Confidence & Cycling

Cycling has done so much for me. I know that it is not available to every person because it is at times cost-prohibitive (that is where organizations like The Bikery come in) and different bodies and abilities need different types of bikes (that is where organizations like Outdoors for All come in). I feel fortunate to be able to afford a bike and have the ability to ride my bike all over the place. Cycling has always made me feel free and independent. As a kid I wanted to ride my bike to school so badly, but my parents would not let me because they were scared of traffic on our winding suburban streets. Then, when I was 11, I was careening down our driveway to get momentum so I could make it up the hill at the bottom. I rode straight into the front hubcap of a moving minivan. The hubcap popped off and I went flying out in front of the car, scraping my knees and elbows on the asphalt. It was not the driver’s fault, but she was understandably rattled. My parents made me go over to her house and deliver an apology. This incident did not help my case for riding to school, but I was still allowed to ride to my friends’ houses on the weekends.
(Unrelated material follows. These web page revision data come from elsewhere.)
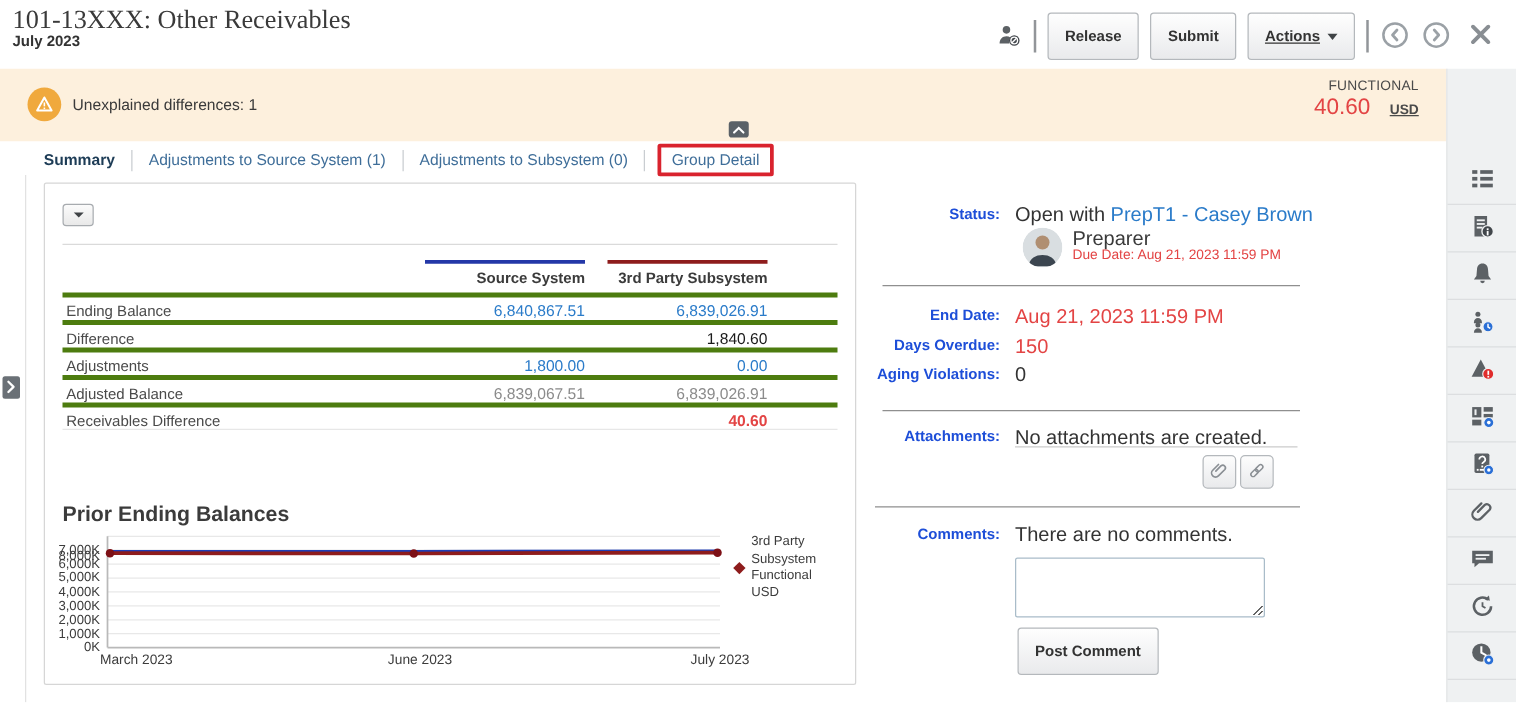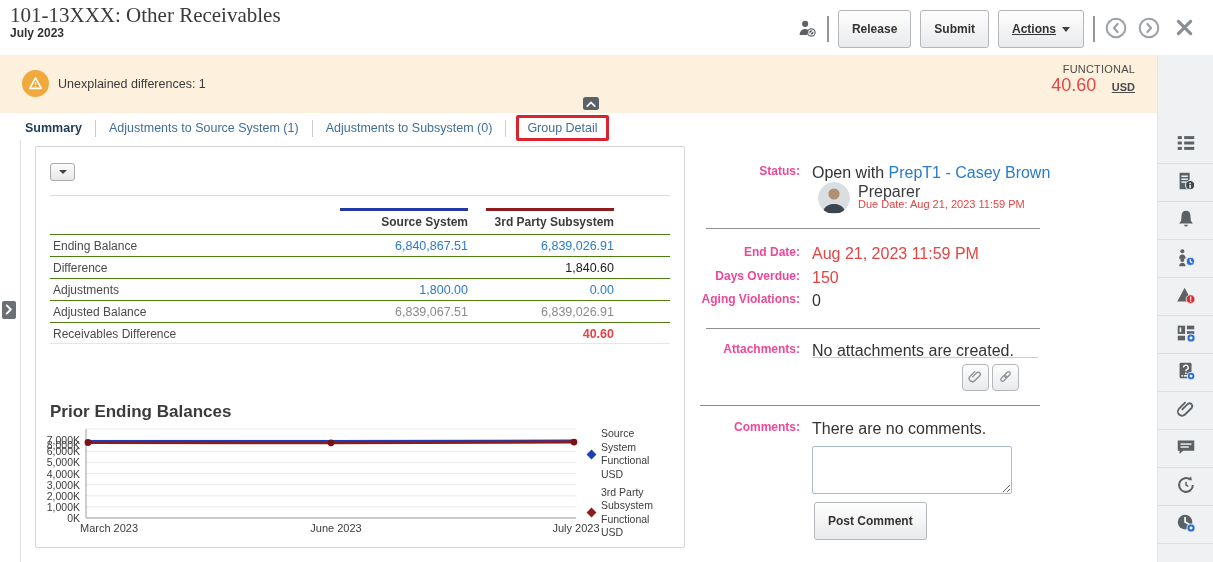--- a/index.html
+++ b/index.html
@@ -29,7 +29,7 @@
   .collapse-btn { position: absolute; left: 583px; top: 97px; width: 16px; height: 13px; background: #5a6167; border: none; border-radius: 2.5px; cursor: pointer; display: flex; align-items: center; justify-content: center; padding: 0; }
 
   
-  .tabs { position: absolute; left: 25px; top: 114px; height: 28px; display: flex; align-items: center; }
+  .tabs { position: absolute; left: 35px; top: 114px; height: 28px; display: flex; align-items: center; }
   .tab { font-size: 12.5px; color: #3f6e99; padding: 0 13px; cursor: pointer; white-space: nowrap; }
   .tab.first { padding-left: 0; }
   .tab.active { color: #1d3c56; font-weight: bold; }

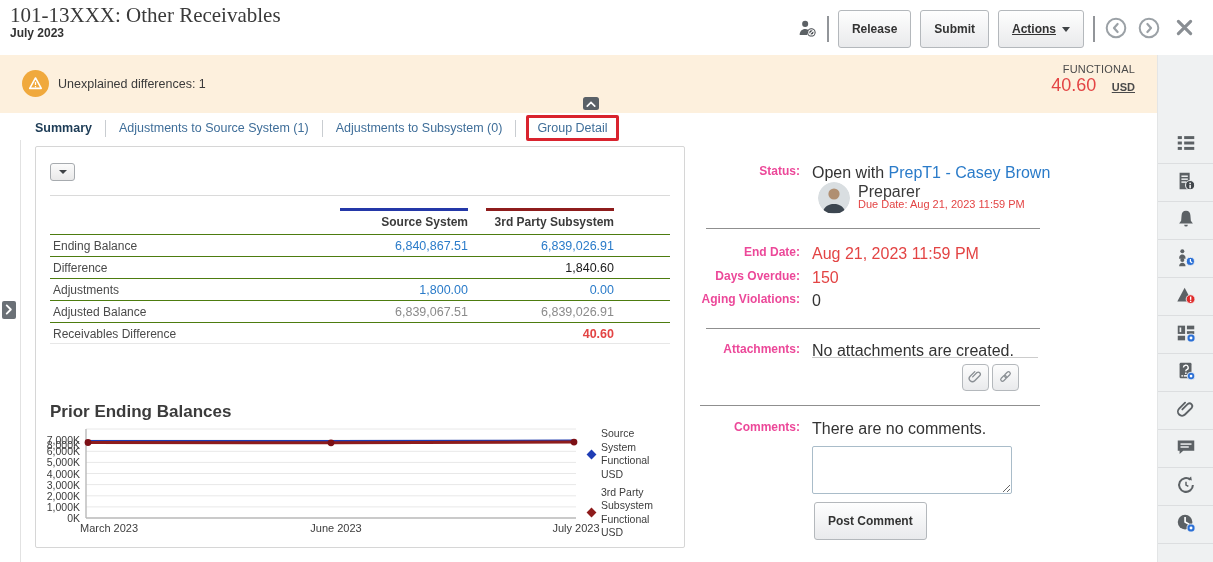--- a/index.html
+++ b/index.html
@@ -80,7 +80,7 @@
 
   
   .panel { position: absolute; left: 700px; top: 146px; width: 455px; height: 416px; }
-  .p-label { position: absolute; left: 0; width: 100px; text-align: right; font-size: 12px; font-weight: bold; color: #ec4899; }
+  .p-label { position: absolute; left: 0; width: 100px; text-align: right; font-size: 12px; font-weight: bold; color: #1d4ed8; }
   .p-val { position: absolute; left: 112px; font-size: 16px; color: #333; }
   .red { color: #e34444; }
   .blue-link { color: #2a7bc9; cursor: pointer; }

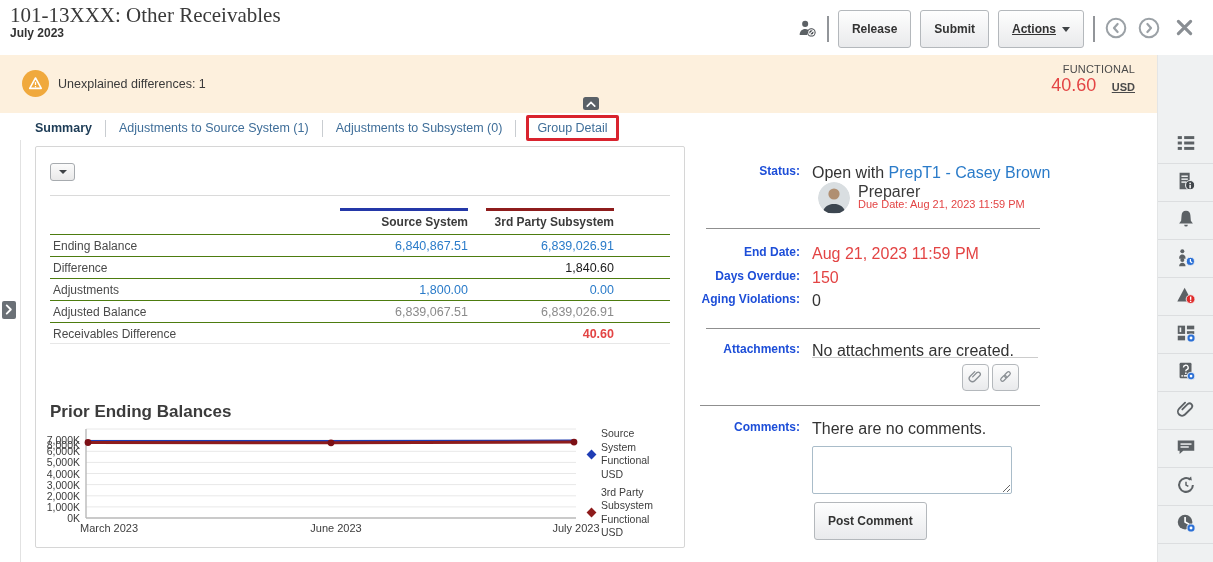--- a/index.html
+++ b/index.html
@@ -57,7 +57,7 @@
   .colhead { position: absolute; top: 10px; width: 150px; text-align: right; font-size: 12px; font-weight: bold; color: #3b3b3b; }
   .colhead.c1 { left: 268px; }
   .colhead.c2 { left: 414px; }
-  .bs-row { position: relative; height: 22px; border-top: 1px solid #4d7c0f; }
+  .bs-row { position: relative; height: 22px; border-top: 4px solid #4d7c0f; }
   .bs-row.last { border-bottom: 1px solid #e7e7e7; }
   .bs-label { position: absolute; left: 3px; top: 0; line-height: 22px; font-size: 12px; color: #4a4a4a; }
   .bs-val { position: absolute; top: 0; width: 150px; line-height: 22px; text-align: right; font-size: 12.5px; }

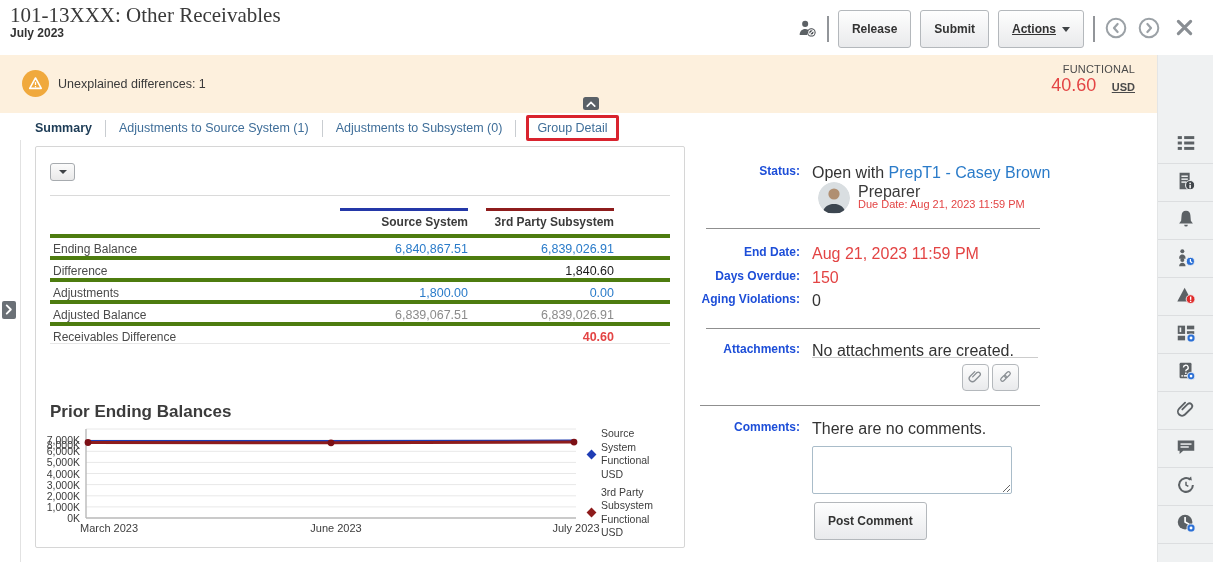--- a/index.html
+++ b/index.html
@@ -274,10 +274,6 @@
     <div class="xtick" style="left:505px;width:70px;text-align:center">July 2023</div>
 
     <div class="legend">
-      <div class="legend-item">
-        <span class="diamond" style="background:#1f3db5"></span>
-        <span class="legend-text">Source System Functional USD</span>
-      </div>
       <div class="legend-item">
         <span class="diamond" style="background:#8e1c1c"></span>
         <span class="legend-text">3rd Party Subsystem Functional USD</span>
In college my roommate was a bike mechanic, and he built me a fleet of bikes for me at wholesale price. I rode those bikes all over town and never thought about needing a car, I could do anything on my bike. There is nothing quite like racing through empty streets with a group of your friends, from one party to another, or piling towels and hummus into a bike basket to spend the afternoon at the creek. Some of my favorite moments happened on bikes, and bikes have brought me together with some of my oldest and dearest friends.

Tessa Hulls describes the freedom that cycling gave to femme, trans and women-identified people throughout the 19th and 20th centuries in her really incredible lecture Women, Trans, and Femme Riders in Early Cycling History. Hulls’ lecture acknowledges the extreme freedom that bicycles provided to people who had less access to capital for a car or horse-drawn carriage. Misogynistic campaigns against women on bikes were actively introduced to mainstream media to discourage the use of bicycles for recreation and transportation. Bikes were a literal threat to patriarchal power over the feminine body — they sat between a person’s legs and allowed them to use their own strength to move around. People that are not cis men are often given a lot of instructions, boundaries, and templates for how, why, and when to use their bodies and how their bodies should look. A U.S. culture built on violence and restriction against these types of bodies does not help the case. It can be truly scary to ride a bike on your own if this type of violence is on your mind.

In my experience, fear has been foundational to feeling confident in something new. If something scares me, and I can move through the anxiety of failure, I will feel confident and accomplished in the notion that at least I tried. In conquering fear we can choose to do something over and over until it is monotonous and does not scare us, or we can choose to never engage with it again. Both choices create freedom, and I feel this freedom on my bike. I have been knocked down and have experienced different challenges. However, bike touring amplified my confidence and resilience by giving me a new pursuit at which to fail, to try again, and to learn from my mistakes. Finding supportive people that also love cycling has given me even more confidence — the confidence to keep failing and pushing myself to try new things. I commend anyone that has moved through their fear and anxiety to try something new, and to continue living their lives in spite of all the things that may be designed to hold you back. I hope you find that thing that makes you scared in that very particularly exciting way.